→ WHAT YOU ARE ASKED TO DO: Filter out all lines without the word "liberar" from the data below, please, and copy the rest.

→ RECORDS SUPPLIED:
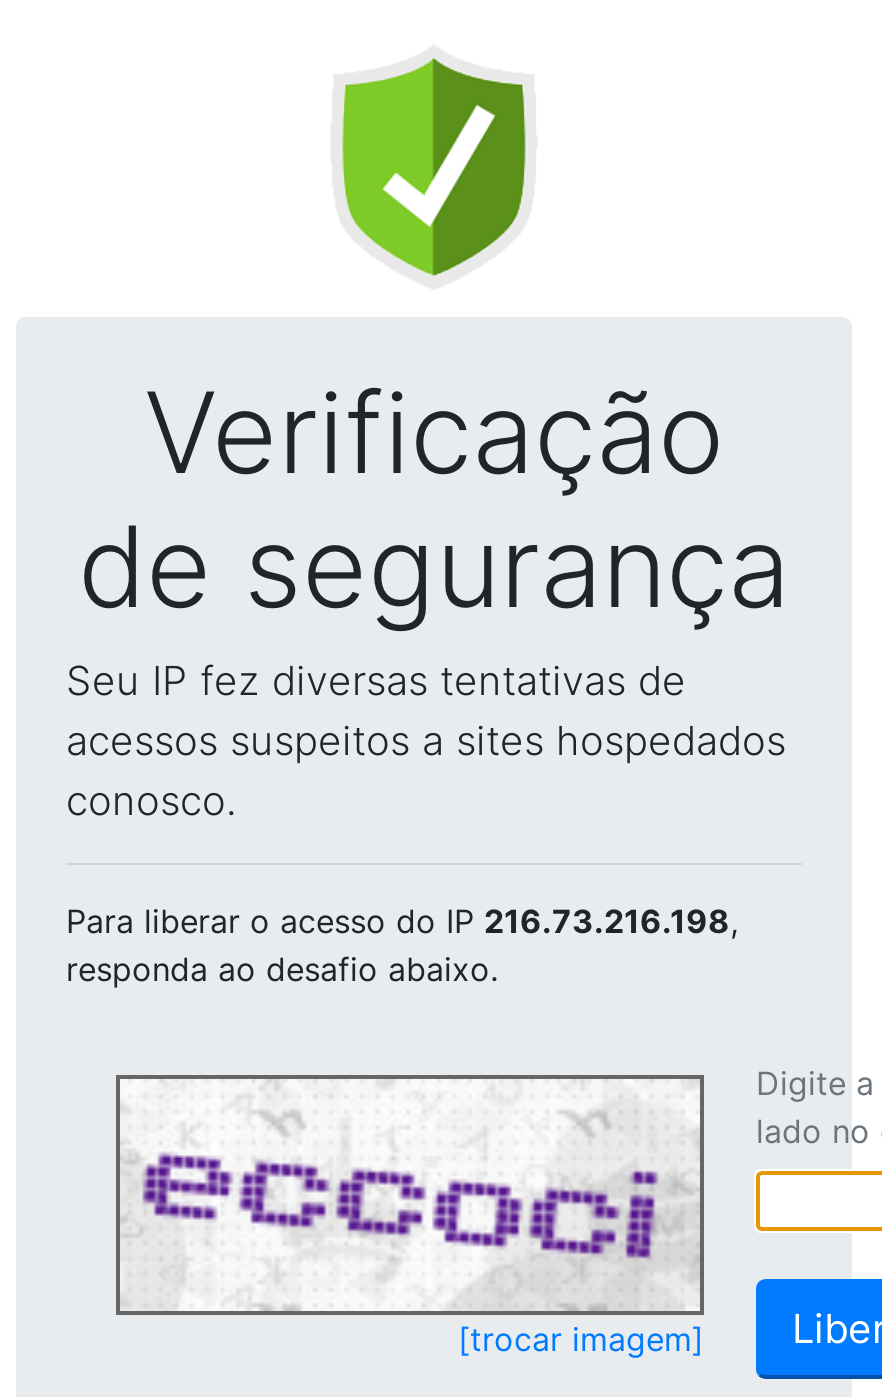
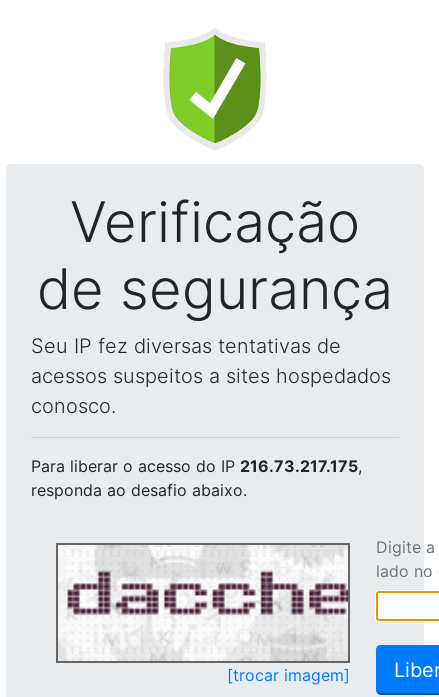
- Para liberar o acesso do IP 216.73.216.198,
+ Para liberar o acesso do IP 216.73.217.175,

- [image]
+ [image]
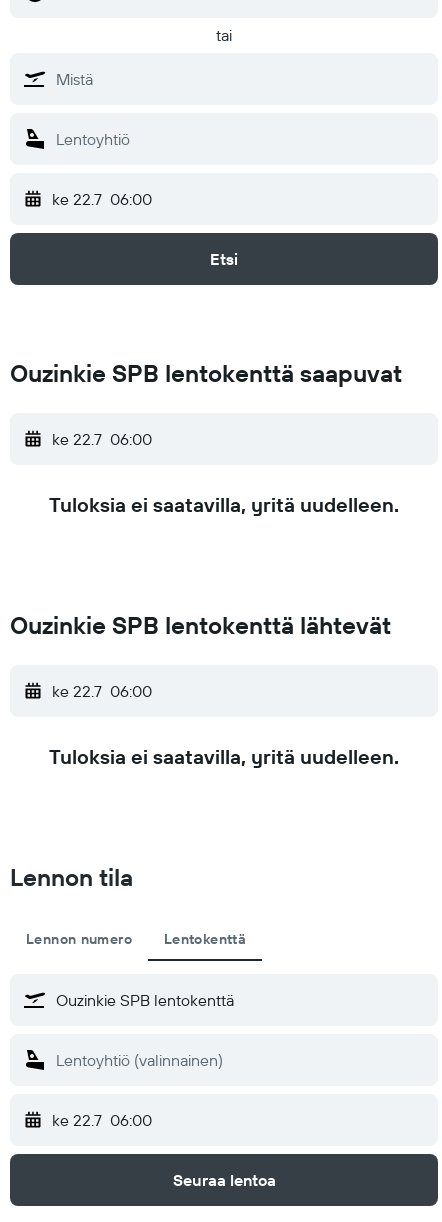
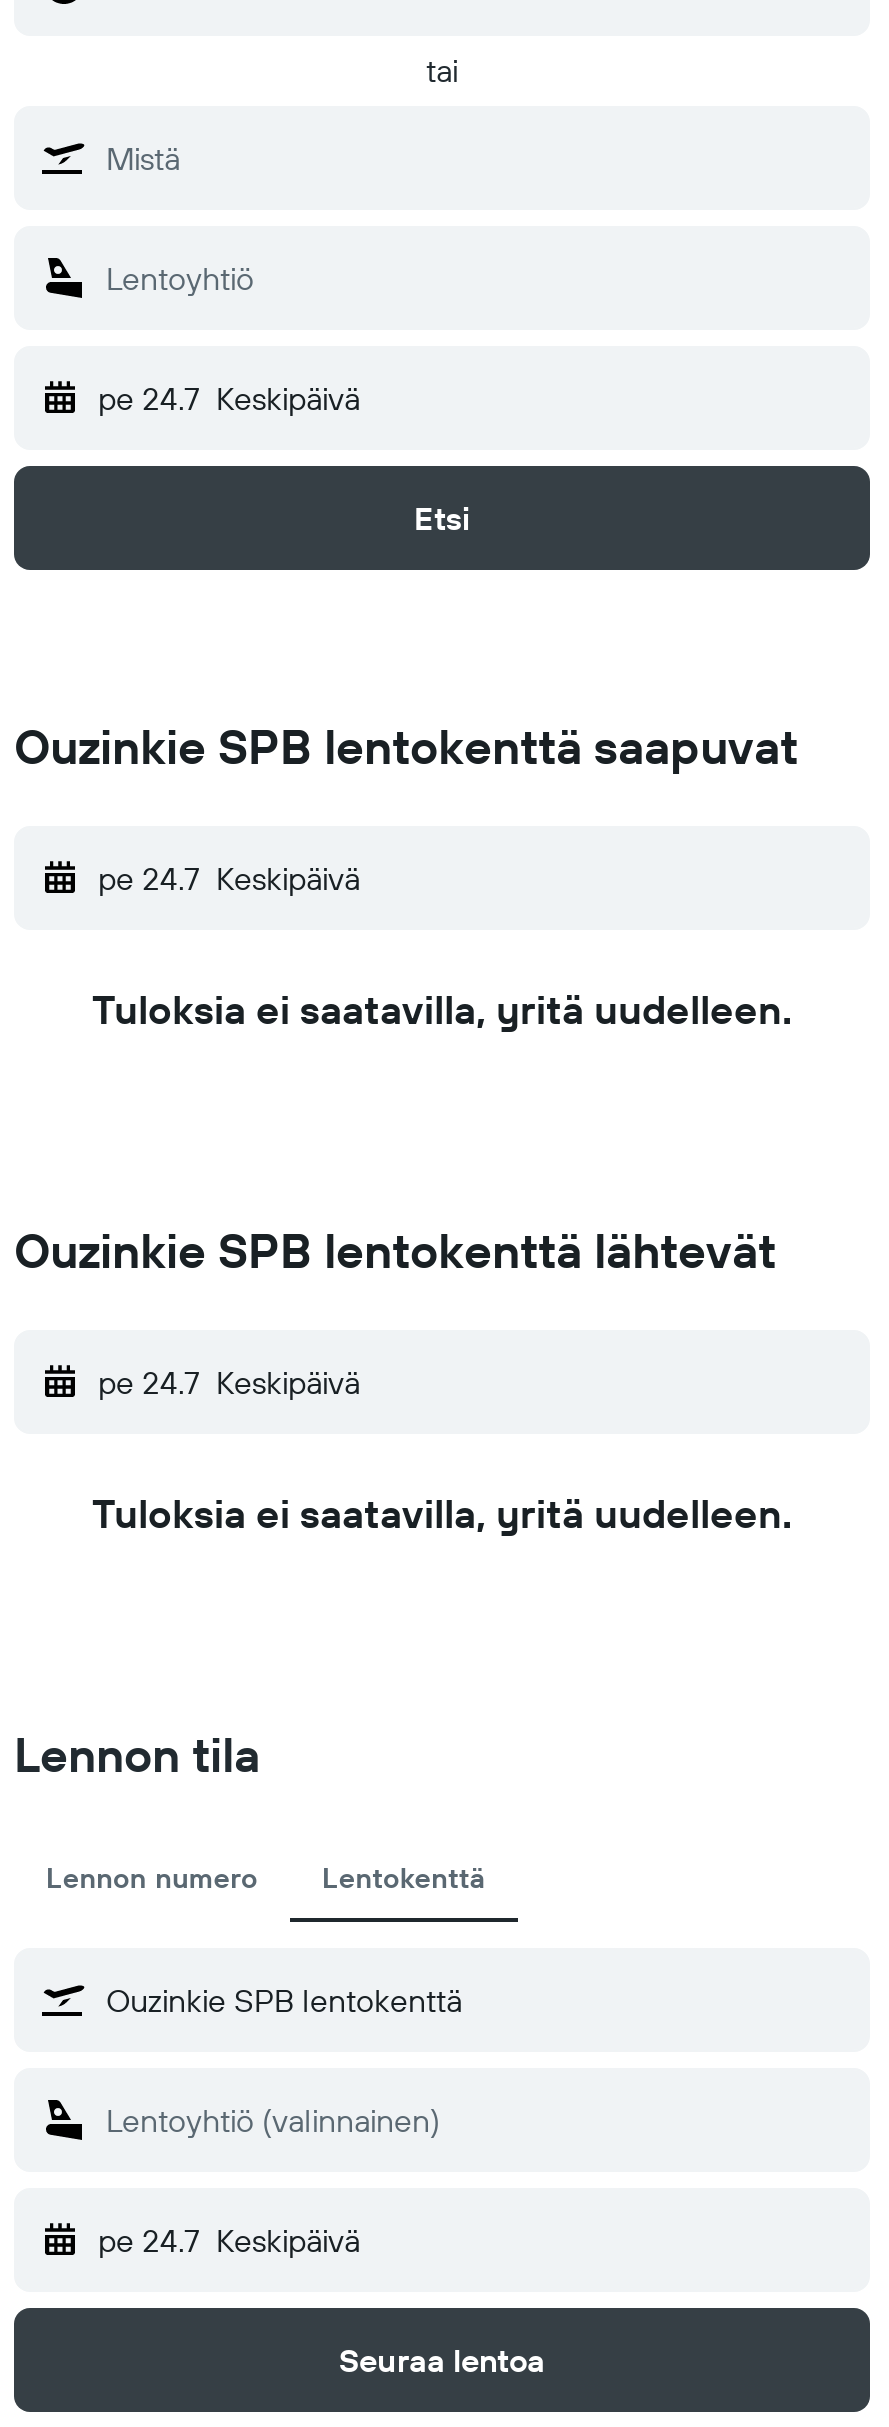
- ke 22.7 06:00
+ pe 24.7 Keskipäivä

- ke 22.7 06:00
+ pe 24.7 Keskipäivä

- ke 22.7 06:00
+ pe 24.7 Keskipäivä

- ke 22.7 06:00
+ pe 24.7 Keskipäivä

→ SOLUTION TO THE PROBLEM:
- Para liberar o acesso do IP 216.73.216.198,
+ Para liberar o acesso do IP 216.73.217.175,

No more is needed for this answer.